• Directions
Below is a listing. Set down exactly the lines from the one containing "font-size: 48px ->" through the one containing "html: <div> <div>", both ends included, and leave out the rest.

[Opening Data under study section]

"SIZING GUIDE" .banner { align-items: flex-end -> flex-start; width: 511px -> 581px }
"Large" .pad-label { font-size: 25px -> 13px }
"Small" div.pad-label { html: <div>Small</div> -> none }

[Closing Data under study section]
[Opening Data under study section]

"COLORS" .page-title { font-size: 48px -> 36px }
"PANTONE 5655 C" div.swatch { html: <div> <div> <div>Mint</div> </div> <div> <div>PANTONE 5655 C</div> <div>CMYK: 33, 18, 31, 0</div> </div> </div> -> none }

[Closing Data under study section]

• Task output
"COLORS" .page-title { font-size: 48px -> 36px }
"PANTONE 5655 C" div.swatch { html: <div> <div> <div>Mint</div> </div> <div> <div>PANTONE 5655 C</div> <div>CMYK: 33, 18, 31, 0</div> </div> </div> -> none }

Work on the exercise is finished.